Bimlesh’s crutches rested against the scooter. “In 2012, I had a serious bike accident,” he said. “I lost my left leg. I have been using these crutches since then.”
For four years before the accident – he arrived in Mumbai in 2008 a wide-eyed teenager seeking work in the big city – Bimlesh had worked as a construction labourer. In that period, he earned between Rs. 5,000-6,000 a month.
Then came the accident – when a truck smashed into him while riding pillion on a motorbike, crushing his leg. That was in 2012.
Since then, he has worked at dusting and cleaning homes for his contractor – earning around Rs. 3,000 a month – just half of what he earned almost a decade ago.

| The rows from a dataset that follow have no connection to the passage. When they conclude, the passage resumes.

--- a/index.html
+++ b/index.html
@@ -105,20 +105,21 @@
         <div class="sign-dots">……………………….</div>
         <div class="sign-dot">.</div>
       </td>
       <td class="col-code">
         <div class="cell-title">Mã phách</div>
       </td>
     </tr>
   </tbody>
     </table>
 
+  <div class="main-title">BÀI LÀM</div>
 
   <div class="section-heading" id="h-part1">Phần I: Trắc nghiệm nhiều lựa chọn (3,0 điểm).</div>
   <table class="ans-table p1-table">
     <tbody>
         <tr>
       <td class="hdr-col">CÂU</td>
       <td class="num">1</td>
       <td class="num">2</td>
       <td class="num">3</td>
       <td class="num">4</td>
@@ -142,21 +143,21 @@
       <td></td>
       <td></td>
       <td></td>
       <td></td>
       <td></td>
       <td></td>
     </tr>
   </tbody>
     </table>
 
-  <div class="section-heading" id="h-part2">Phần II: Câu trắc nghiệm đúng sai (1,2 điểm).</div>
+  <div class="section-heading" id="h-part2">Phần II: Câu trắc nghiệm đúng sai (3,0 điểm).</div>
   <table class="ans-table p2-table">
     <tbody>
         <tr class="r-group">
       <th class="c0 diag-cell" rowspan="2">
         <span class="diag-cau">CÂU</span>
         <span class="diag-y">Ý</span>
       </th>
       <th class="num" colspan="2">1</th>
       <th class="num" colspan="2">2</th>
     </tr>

Sunita was earning roughly the same amount as a domestic worker when the lockdown began – together, their monthly income was Rs 6,000.

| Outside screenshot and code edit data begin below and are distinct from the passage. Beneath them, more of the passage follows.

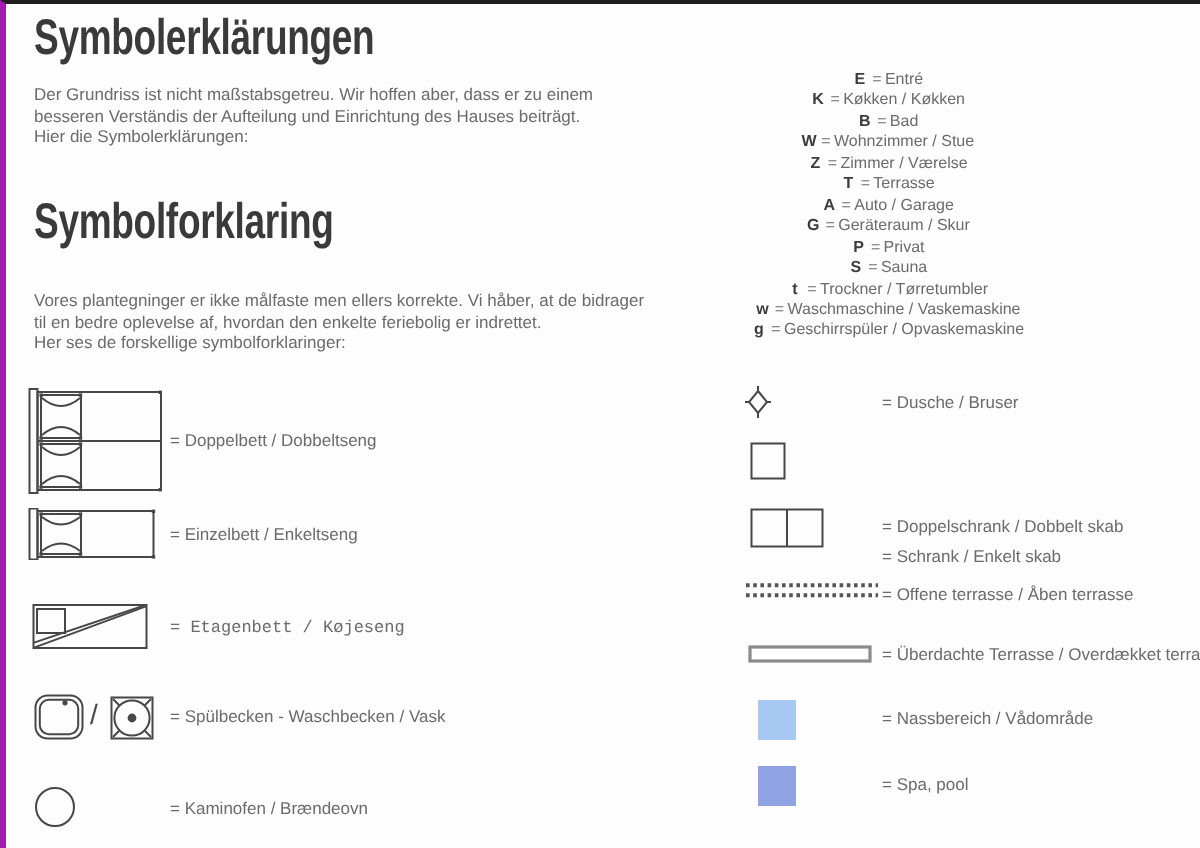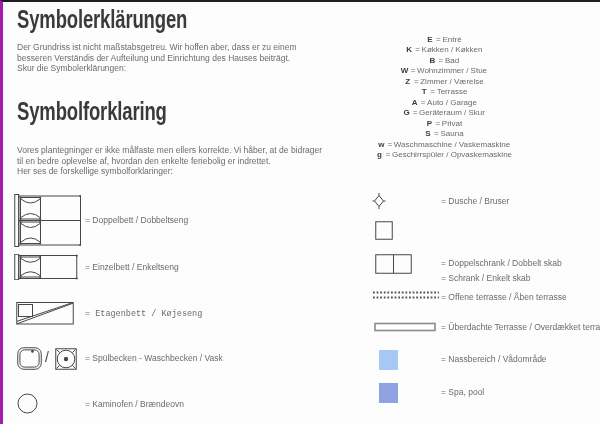--- a/index.html
+++ b/index.html
@@ -30,21 +30,21 @@
 </style>
 </head>
 <body>
 
 <div class="page">
 
   <h1 class="title abs" style="left:14px;top:5px;">Symbolerklärungen</h1>
   <div class="para abs" style="left:14px;top:40px;">
     <div>Der Grundriss ist nicht maßstabsgetreu. Wir hoffen aber, dass er zu einem</div>
     <div>besseren Verständis der Aufteilung und Einrichtung des Hauses beiträgt.</div>
-    <div>Skur die Symbolerklärungen:</div>
+    <div>Hier die Symbolerklärungen:</div>
   </div>
 
   <h1 class="title abs" style="left:14px;top:97px;">Symbolforklaring</h1>
   <div class="para abs" style="left:14px;top:143px;">
     <div>Vores plantegninger er ikke målfaste men ellers korrekte. Vi håber, at de bidrager</div>
     <div>til en bedre oplevelse af, hvordan den enkelte feriebolig er indrettet.</div>
     <div>Her ses de forskellige symbolforklaringer:</div>
   </div>
 
   <div class="abs" style="left:11px;top:192px;">
@@ -128,20 +128,21 @@
     <div class="row"><span class="key">E</span><span class="eq">=</span><span>Entré</span></div>
     <div class="row"><span class="key">K</span><span class="eq">=</span><span>Køkken / Køkken</span></div>
     <div class="row"><span class="key">B</span><span class="eq">=</span><span>Bad</span></div>
     <div class="row"><span class="key">W</span><span class="eq">=</span><span>Wohnzimmer / Stue</span></div>
     <div class="row"><span class="key">Z</span><span class="eq">=</span><span>Zimmer / Værelse</span></div>
     <div class="row"><span class="key">T</span><span class="eq">=</span><span>Terrasse</span></div>
     <div class="row"><span class="key">A</span><span class="eq">=</span><span>Auto / Garage</span></div>
     <div class="row"><span class="key">G</span><span class="eq">=</span><span>Geräteraum / Skur</span></div>
     <div class="row"><span class="key">P</span><span class="eq">=</span><span>Privat</span></div>
     <div class="row"><span class="key">S</span><span class="eq">=</span><span>Sauna</span></div>
+    <div class="row"><span class="key">t</span><span class="eq">=</span><span>Trockner / Tørretumbler</span></div>
     <div class="row"><span class="key">w</span><span class="eq">=</span><span>Waschmaschine / Vaskemaskine</span></div>
     <div class="row"><span class="key">g</span><span class="eq">=</span><span>Geschirrspüler / Opvaskemaskine</span></div>
   </div>
 
   <div class="abs" style="left:369px;top:191px;">
     <svg width="14" height="16" viewBox="0 0 14 16">
       <path class="stroke" d="M7 2.5 L11.5 8 L7 13.5 L2.5 8 Z"></path>
       <path class="stroke" d="M7 0 V2.5 M7 13.5 V16 M0.5 8 H2.5 M11.5 8 H13.5"></path>
     </svg>
   </div>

Sunita had continued working after Ruby was born. But has earned nothing since March 25 – her employer has not paid her during this period. Until they left for MP, the family was living in a small room – using a common toilet outside – for which they paid a third of their monthly earnings in rent.On May 15, as we spoke, Bimlesh sat calmly in the twilight while the highway continued to bustle with tempos carrying workers. Ever since the lockdown, hundreds of thousands of migrant workers living in Mumbai have been heading home to their villages in Bihar, Odisha, Uttar Pradesh and elsewhere, using different modes of transport. The Mumbai-Nashik highway has remained extremely busy throughout this period.
It has also witnessed serious road accidents – among them, overcrowded trucks that have capsized along the way, killing migrant workers. Bimlesh was aware of that. “I won’t lie. I am scared,” he said. “But I promise not to ride the scooter after 10 at night. And I will call you when I get home.”

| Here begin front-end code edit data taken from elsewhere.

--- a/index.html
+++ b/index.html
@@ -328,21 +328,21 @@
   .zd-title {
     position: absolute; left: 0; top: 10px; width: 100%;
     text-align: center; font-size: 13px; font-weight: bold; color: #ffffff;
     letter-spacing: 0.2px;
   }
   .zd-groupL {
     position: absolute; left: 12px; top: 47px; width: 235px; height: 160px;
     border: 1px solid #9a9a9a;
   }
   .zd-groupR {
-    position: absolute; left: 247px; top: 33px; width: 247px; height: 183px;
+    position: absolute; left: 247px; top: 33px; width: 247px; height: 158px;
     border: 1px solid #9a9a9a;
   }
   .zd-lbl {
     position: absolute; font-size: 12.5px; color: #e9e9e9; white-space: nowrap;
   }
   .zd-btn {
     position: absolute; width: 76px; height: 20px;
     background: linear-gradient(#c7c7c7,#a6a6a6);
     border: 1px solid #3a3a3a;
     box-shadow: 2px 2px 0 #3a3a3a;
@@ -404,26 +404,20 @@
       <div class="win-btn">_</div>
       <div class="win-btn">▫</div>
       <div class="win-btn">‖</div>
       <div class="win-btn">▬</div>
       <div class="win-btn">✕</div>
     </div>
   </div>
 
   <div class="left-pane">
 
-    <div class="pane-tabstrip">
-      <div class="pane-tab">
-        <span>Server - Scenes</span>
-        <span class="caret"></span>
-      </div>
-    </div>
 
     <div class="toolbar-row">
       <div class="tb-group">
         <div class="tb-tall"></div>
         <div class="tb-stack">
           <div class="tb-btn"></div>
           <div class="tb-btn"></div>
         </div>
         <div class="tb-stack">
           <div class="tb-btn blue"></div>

Well, he kept the second of his promises. My phone rang on the morning of May 19. “We just reached sir ji ,” Bimlesh announced. “My parents almost broke down on seeing us. They were delighted to see their granddaughter.”
Bimlesh said they had at best slept only three hours on any of the four days and nights they spent on the road. “I would ride the scooter at a steady pace in the far left lane,” he said. “We would go on until 2 in the night, and resume at 5 in the morning.
At a suitable spot under a tree each night, they would sleep for a while. “We had carried our sheets. We would spread them and sleep,” Bimlesh added. “I don’t think my wife and I slept peacefully at all, because we were always aware of the moving vehicles, our luggage, and the cash we were carrying.”
In that sense, though, their journey was uneventful. The family was not even stopped at the state border for checking.
What was more remarkable was that Bimlesh’s gearless two-wheeler, meant mainly for short-distance travel within cities or towns, held out without breaking down through four days of almost non-stop use.
He had kept Rs. 2,500 with him for fuel and food. “Some petrol pumps were open, so we would fill up the tank when we found one,” he said. “We were worried about our daughter. But Ruby braved the heat and warm breeze on the scooter. We had carried enough food for her, and good people along the road gave her biscuits.”
Mumbai had become Bimlesh’s home in the past decade. Or so he thought, until the lockdown. “I had been feeling insecure for the past few weeks,” he said. “In times of crisis, you want to be with your family. You want to be surrounded by your own people. I had come to Mumbai because there is no work back home. That still remains the case.”
He owns no farmland in Hinauti. The family’s income come from daily wage labour. “If you have to do labour, might as well do it where you can find it consistently,” he says. “I will have to return to Mumbai once everything settles down. Most migrant workers come to cities because they have no options back in their villages. Not because they love being in cities.”